This week I failed.
On Monday, I found out that a feature-length script I wrote didn’t advance to the semifinals of the BlueCat Screenplay Competition.
When I saw I didn’t advance, I expected a sting in the place I squirrel away my sense of self worth, but it didn’t come. The next day, I expected to wake up feeling defeated, but I woke up feeling amped. None of it made sense.
I walked out to get some grocery store sushi and contemplate this lack of negative emptiness. An embarrassingly awesome pop song rolled onto my playlist and I found myself literally dancing in the street like I just won the standing long jump at my 9th grade track meet. It still made no sense.
I dug down. I riffled around in my emotions like they were inside the goddamned Tickle Trunk. I found the answer: Failure isn’t bad.

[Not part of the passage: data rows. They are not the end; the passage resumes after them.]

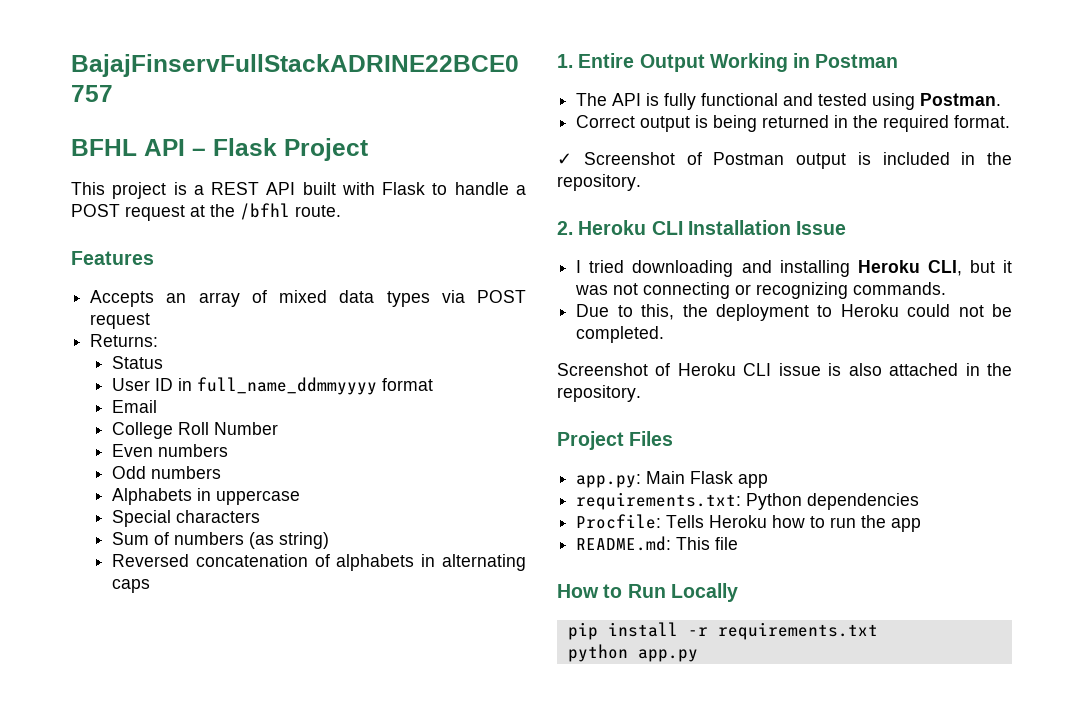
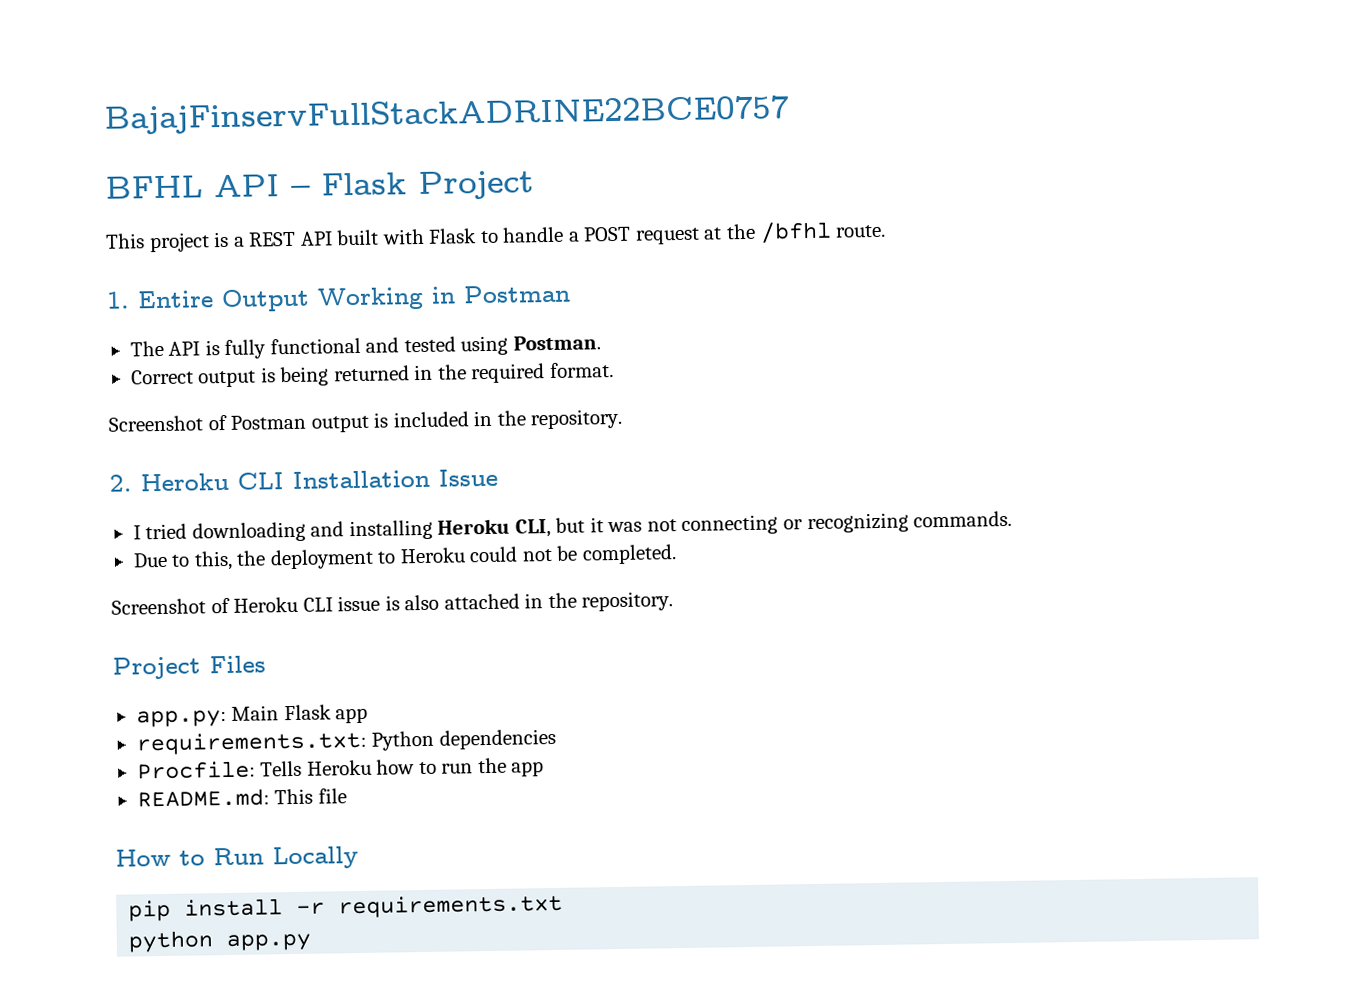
- Features
- Accepts an array of mixed data types via POST request
- Returns:
- Status
- User ID in full_name_ddmmyyyy format
- Email
- College Roll Number
- Even numbers
- Odd numbers
- Alphabets in uppercase
- Special characters
- Sum of numbers (as string)
- Reversed concatenation of alphabets in alternating caps
- ✓ Screenshot of Postman output is included in the repository.
+ Screenshot of Postman output is included in the repository.

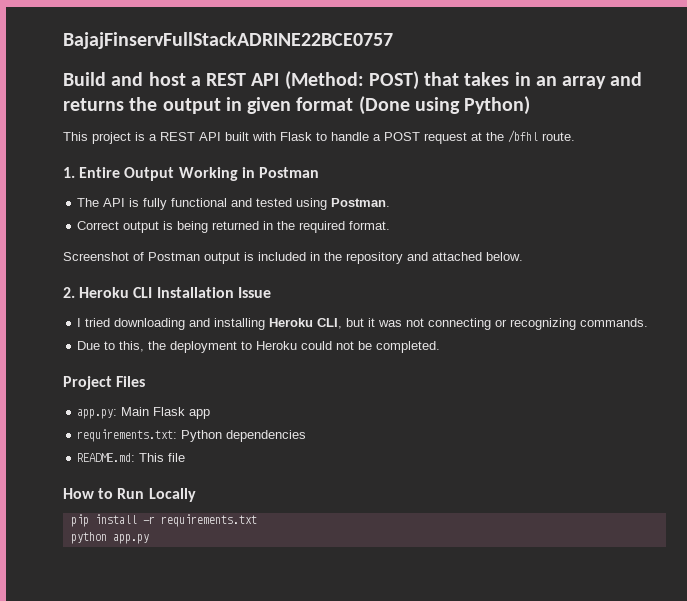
- BFHL API – Flask Project
+ Build and host a REST API (Method: POST) that takes in an array and returns the output in given format (Done using Python)
- Screenshot of Postman output is included in the repository.
+ Screenshot of Postman output is included in the repository and attached below.
- Screenshot of Heroku CLI issue is also attached in the repository.
- Procfile: Tells Heroku how to run the app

This failure, in fact, was actually disguised as a small success. It meant that, although I didn’t advance to the semifinals, I made it to the quarterfinals. Out of 3272 scripts, mine was one of 272 selected. Pretty rad, amirite? Before they announced the semifinalists, I went back and reread the feedback that was included as part of the entry fee. It was positive and validating, in spite of the fact that I didn’t advance.
In my rooting around, I also realized that failure is just one step on the long road to success. No one has ever succeeded without failing first. It takes a million gillion hours of working your ass off to make it to the point at which you can even begin failing. And if you manage to have the stick-to-it-iveness to continue failing, the succeeding is already queued up.
I guess most importantly, I realized that failing means trying. If you’re failing, you’re in play. You’re creating. You’re pushing. You’re hustling. You’re improving your craft. You’re becoming a master. I decided I’m going to heartily embrace failure, cause it means I’m on my way.